Die Künstlerin Johanna Reich in der Ausstellung Bauhaus und Amerika

In der Ausstellung „Bauhaus und Amerika. Experimente in Licht und Bewegung“ (9.11.18 – 10.3.19) im LWL-Museum für Kunst und Kultur in Münster sind zwei multimediale Arbeiten der Künstlerin Johanna Reich zu sehen: „Homo Ludens IV Lascaux“ und „Simulacrum in my Hands“, beide von 2018.

Die Arbeiten von Johanna Reich bewegen sich zwischen Malerei, Performance und Videokunst und setzen sich unter Einbezug neuer technischer Möglichkeiten immer wieder mit kunst- und medienhistorischen Vorbildern auseinander.

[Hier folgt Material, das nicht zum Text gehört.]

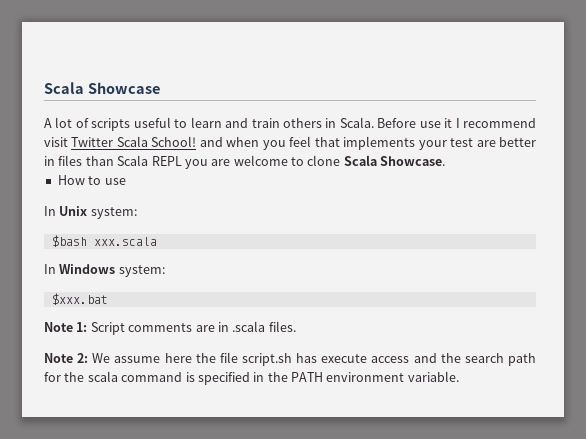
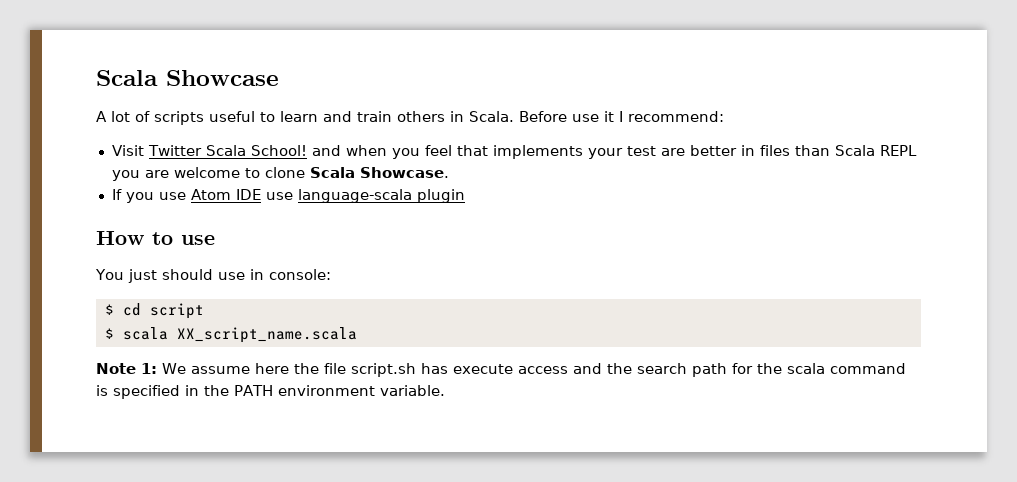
[463,118,536,128] [44,137,68,147] recommend visit -> [628,111,724,122] [111,145,144,156] recommend: // Visit
[57,175,126,185] [44,206,137,219] [51,235,157,247] [44,264,165,277] [51,293,108,305] [44,321,296,335] [44,353,89,363] How to use // In Unix system: // $bash xxx.scala // In Windows system: // $xxx.bat // Note 1: Script comments are in .scala files. // Note 2: -> [111,189,465,203] [96,231,215,245] [95,269,331,283] [104,303,204,319] [104,327,357,343] [96,363,157,374] If you use Atom IDE use language-scala plugin // How to use // You just should use in console: // $ cd script // $ scala XX_script_name.scala // Note 1:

Homo Ludens IV Lascaux“ besteht aus einem einem fast schwarzen, hochformatigen Ölgemälde, darüber liegt eine Videoprojektion: eine Smartphone haltende Hand, von der am Ende nur noch ein schwacher Abdruck bleibt. „Simulacrum in my Hands“ ist ein 3D-Hologramm eines weißen, flatternden Tuchs.

Bereits László Moholy-Nagy (1895 Ungarn–1946 USA) vertrat einen multimedialen technikorientierten Ansatz, der auch bei Reich deutlich wird: „Ich finde den Bauhaus-Gedanken hochaktuell. Es sind die Experimente mit Licht, zum Beispiel bei Moholy-Nagy, der die Lichtprojektion im Raum dachte und sie ausweiten wollte als Ganzes – und genau da sind wir jetzt. Wenn wir in Richtung von VR-Kameras, Virtual Reality usw. gucken, haben wir genau das, was mit diesen Arbeiten vorausgedacht worden ist“, sagt die Künstlerin über die Relevanz der Bauhaus-Ideen. Moholy-Nagy zählt nicht nur zu den einflussreichsten Künstlern des 20. Jahrhunderts, sondern gilt als ein bedeutender Wegbereiter für die interdisziplinäre Medienkunst.

In der Holografie bündeln sich seit den 1950er Jahren Versuche, Licht und Bewegung durch die Verwendung neuer Technologien künstlerisch darzustellen und dabei visuell gewohnte Darstellungen des bewegten Bildes zu hinterfragen.